Of course when it comes to speaking up confidently, I'm as big a fathead as anyone. Scribble my notes and arrange them in columns as freely as I may, do you think I told a soul that "it took a $90 Bordeaux to reach the quality level of an $18 Napa cabernet?" Certainly not. What if I'm wrong? Do you think I told a soul that the two paired merlots, each first class and each bearing a hefty price tag, struck me as interchangeably dull? Certainly, no. Did I throw in a mention of Michael Broadbent and his "global red"? No. And as for the next-to-last sample of the day, the legendary Stag's Leap Cask 23, do you think I raised hell at the pronouncement that "this isn't at all the jammy California fruit bomb we'd expect, is it"? Of course it was, I wanted to raise hell. More than a fruit bomb, it was a Hostess frosted-fruit-pie bomb. I'll bet its residual sugars stand at Apothic Red levels, and I would pair it with no food at all. Too overwhelming. This is a cocktail, and a safe, legendary label to tuck beneath the Christmas tree for your orthodontist father-in-law who Knows a Lot About Wine.

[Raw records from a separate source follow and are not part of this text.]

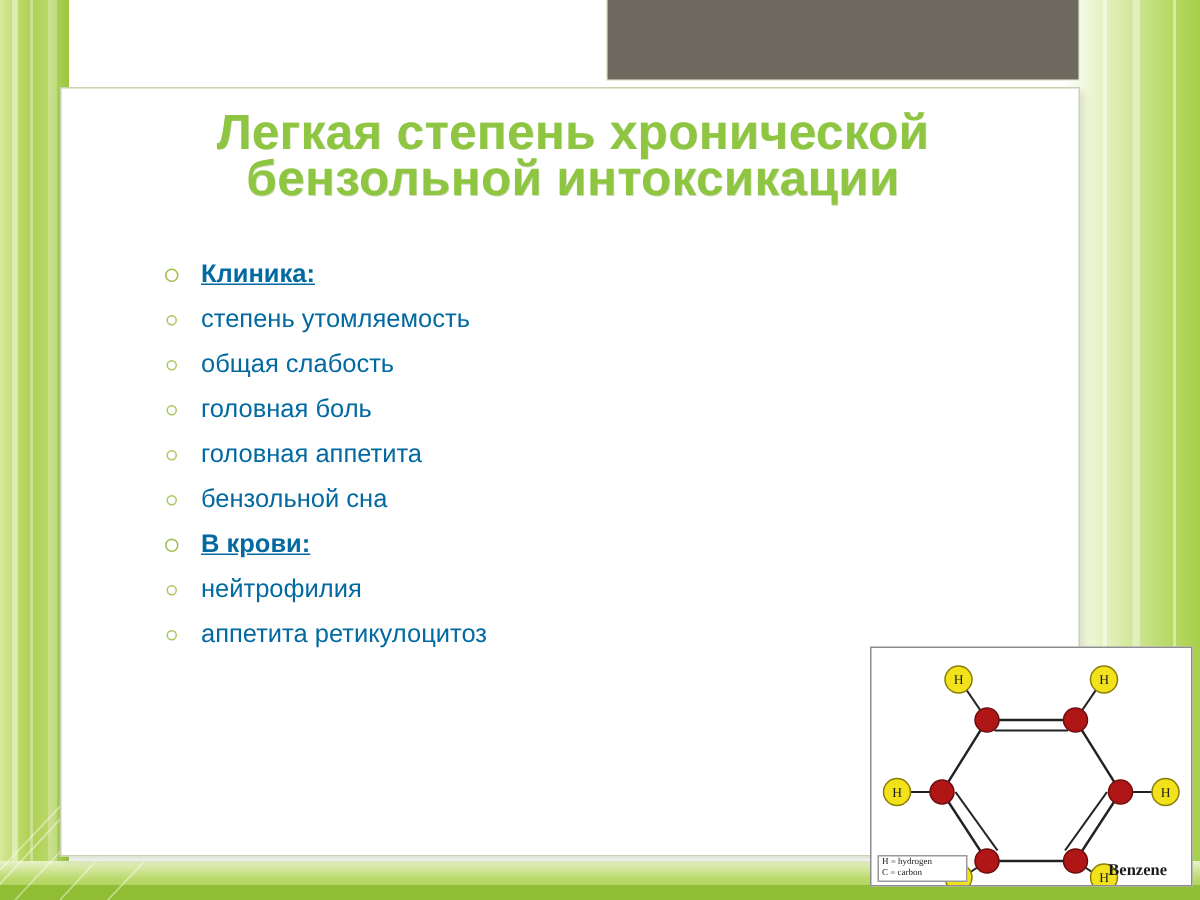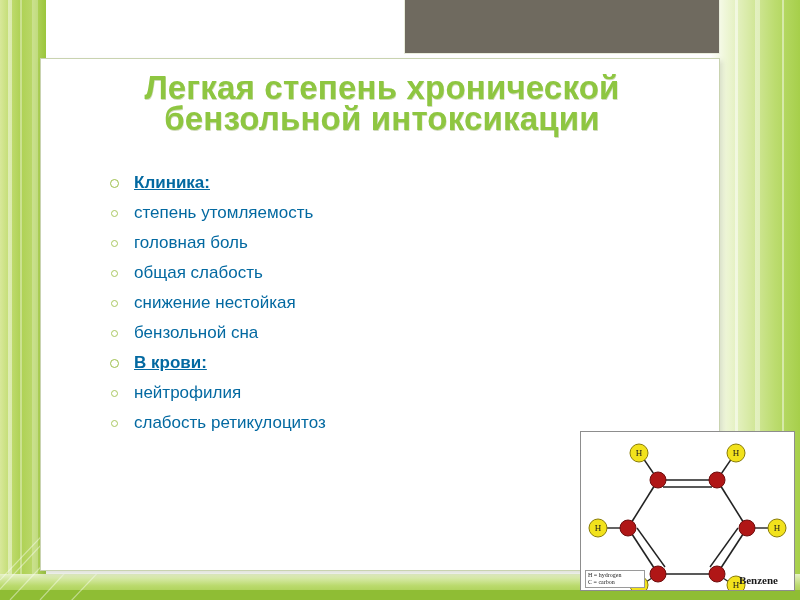--- a/index.html
+++ b/index.html
@@ -250,14 +250,14 @@
       <span class="bullet-wrap">
           <span class="bullet-small"></span>
         </span>
+      <span class="row-text">общая слабость</span>
+    </div>
+
+    <div class="row">
+      <span class="bullet-wrap">
+          <span class="bullet-small"></span>
+        </span>
       <span class="row-text">головная боль</span>
-    </div>
-
-    <div class="row">
-      <span class="bullet-wrap">
-          <span class="bullet-small"></span>
-        </span>
-      <span class="row-text">общая слабость</span>
     </div>
 
     <div class="row">

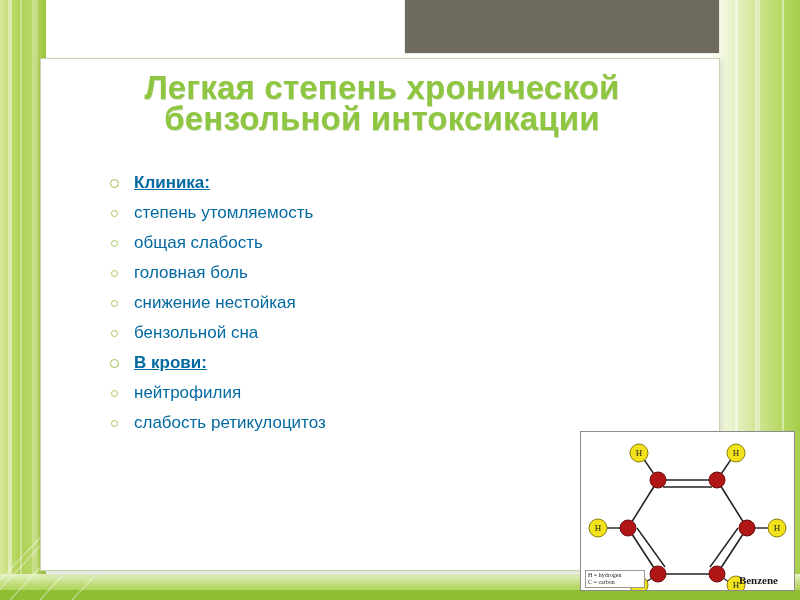--- a/index.html
+++ b/index.html
@@ -264,7 +264,7 @@
       <span class="bullet-wrap">
           <span class="bullet-small"></span>
         </span>
-      <span class="row-text">снижение нестойкая</span>
+      <span class="row-text">головная аппетита</span>
     </div>
 
     <div class="row">

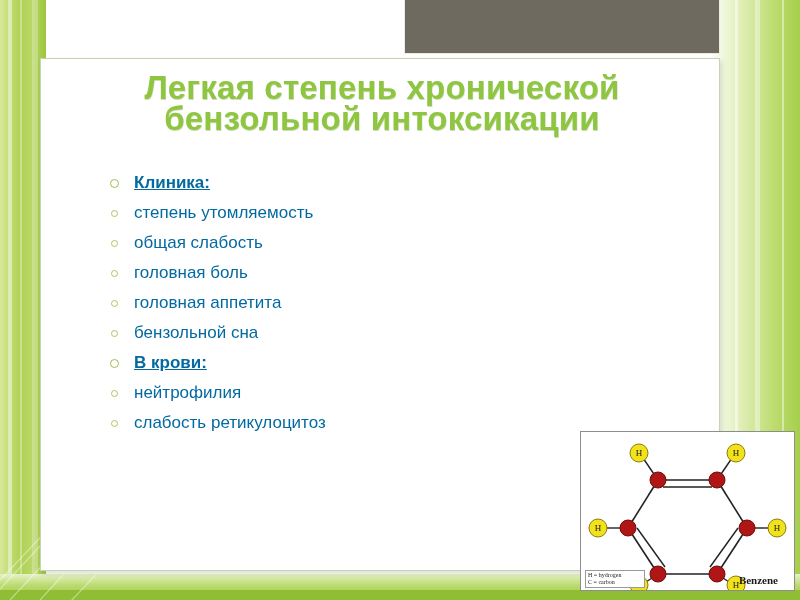--- a/index.html
+++ b/index.html
@@ -293,7 +293,7 @@
       <span class="bullet-wrap">
           <span class="bullet-small"></span>
         </span>
-      <span class="row-text">слабость ретикулоцитоз</span>
+      <span class="row-text">аппетита ретикулоцитоз</span>
     </div>
 
   </div>

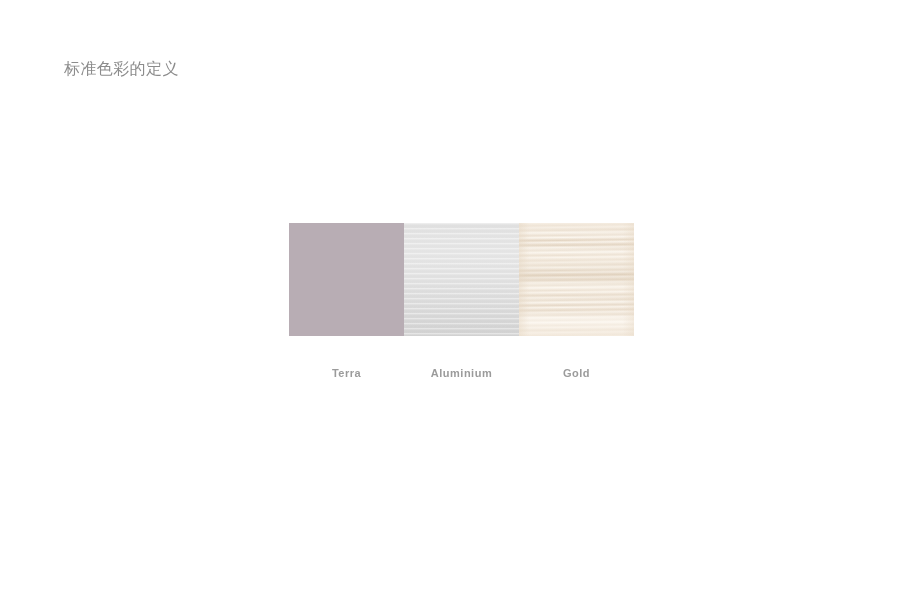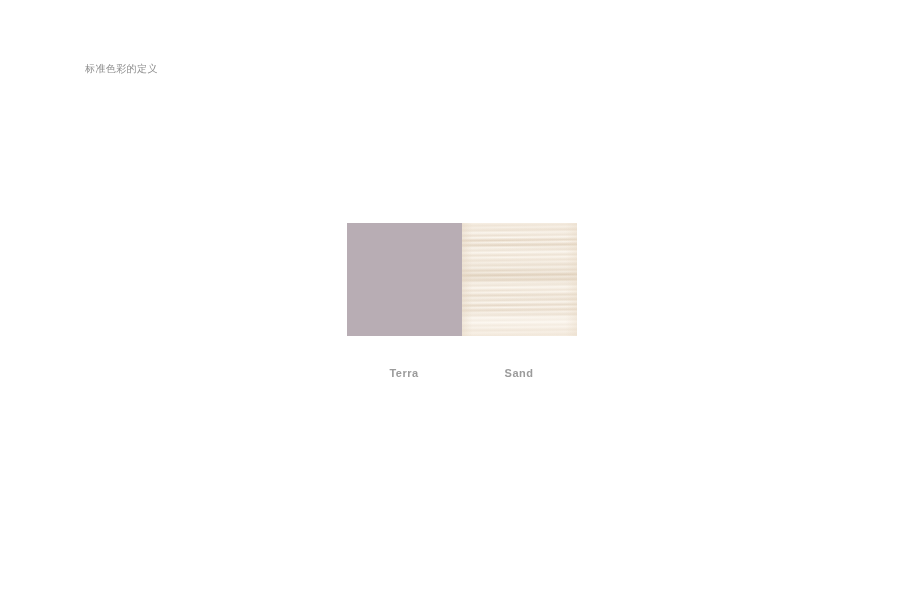--- a/index.html
+++ b/index.html
@@ -17,9 +17,9 @@
 
   .page-title {
     position: absolute;
-    left: 85px;
+    left: 64px;
     top: 61px;
-    font-size: 10px;
+    font-size: 16px;
     line-height: 16px;
     color: #8c8c8c;
     letter-spacing: 0.4px;

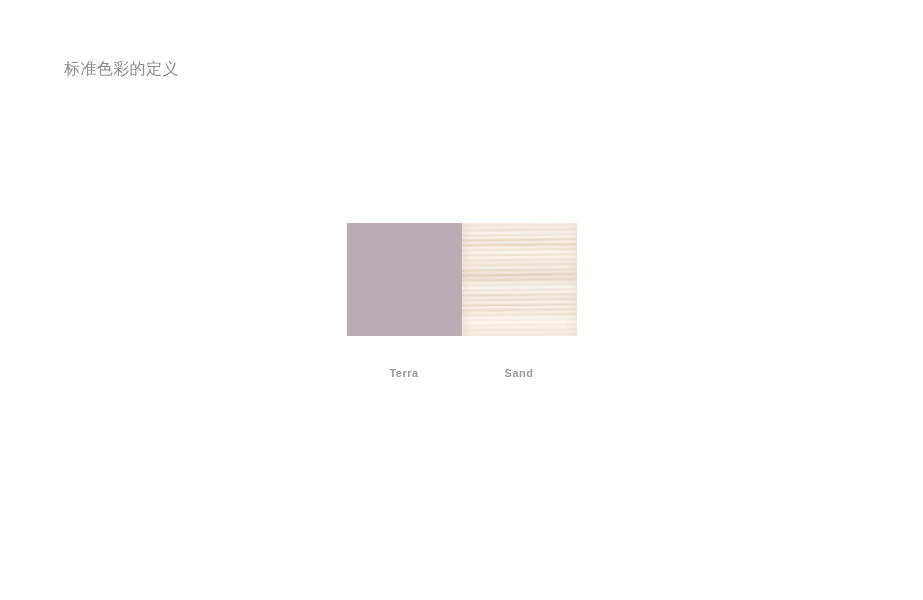--- a/index.html
+++ b/index.html
@@ -155,6 +155,10 @@
     <div class="swatch-label">Terra</div>
   </div>
 
+  <div class="swatch-cell">
+    <div class="swatch-chip chip-aluminium"></div>
+    <div class="swatch-label">Aluminium</div>
+  </div>
 
   <div class="swatch-cell">
     <div class="swatch-chip chip-sand">

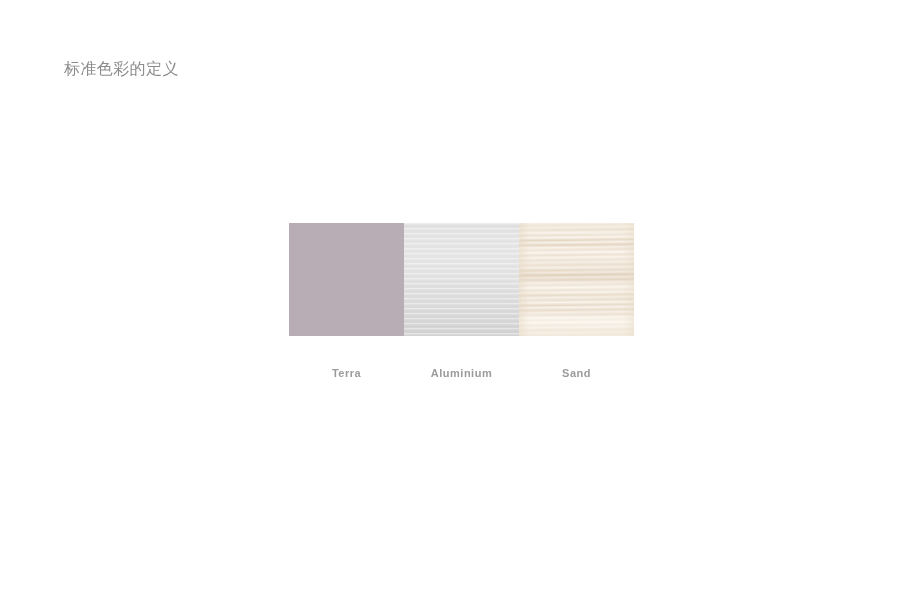--- a/index.html
+++ b/index.html
@@ -167,7 +167,7 @@
       <div class="grain-c"></div>
       <div class="grain-d"></div>
     </div>
-    <div class="swatch-label">Sand</div>
+    <div class="swatch-label">Gold</div>
   </div>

There. "Folks. Please ...." I didn't say that either. But I'm sure I'm right.




Image from foros.vogue.es


2 comments:

  1. This is my first time stopping by...I came here through a search for the Fleur Haut Gaussens Bordeaux Superieur 2010. I loved reading this! I'm fairly new to red wine; I started drinking it about a year and a half ago after receiving quite a few free bottles of Cabernet sauvignon and merlot from my job. Somewhere along the way I developed a taste for it, and I'm just now starting to get out of my comfort zone and try new things. My last experiment was with a malbec (yum) and now this red Bordeaux. It's pretty good!

    I'll definitely be doing some more exploring around here! Thanks for creating this site!

    ReplyDelete
  2. Glad you stopped by, thanks! Don't you love the kind of job where you get free wine?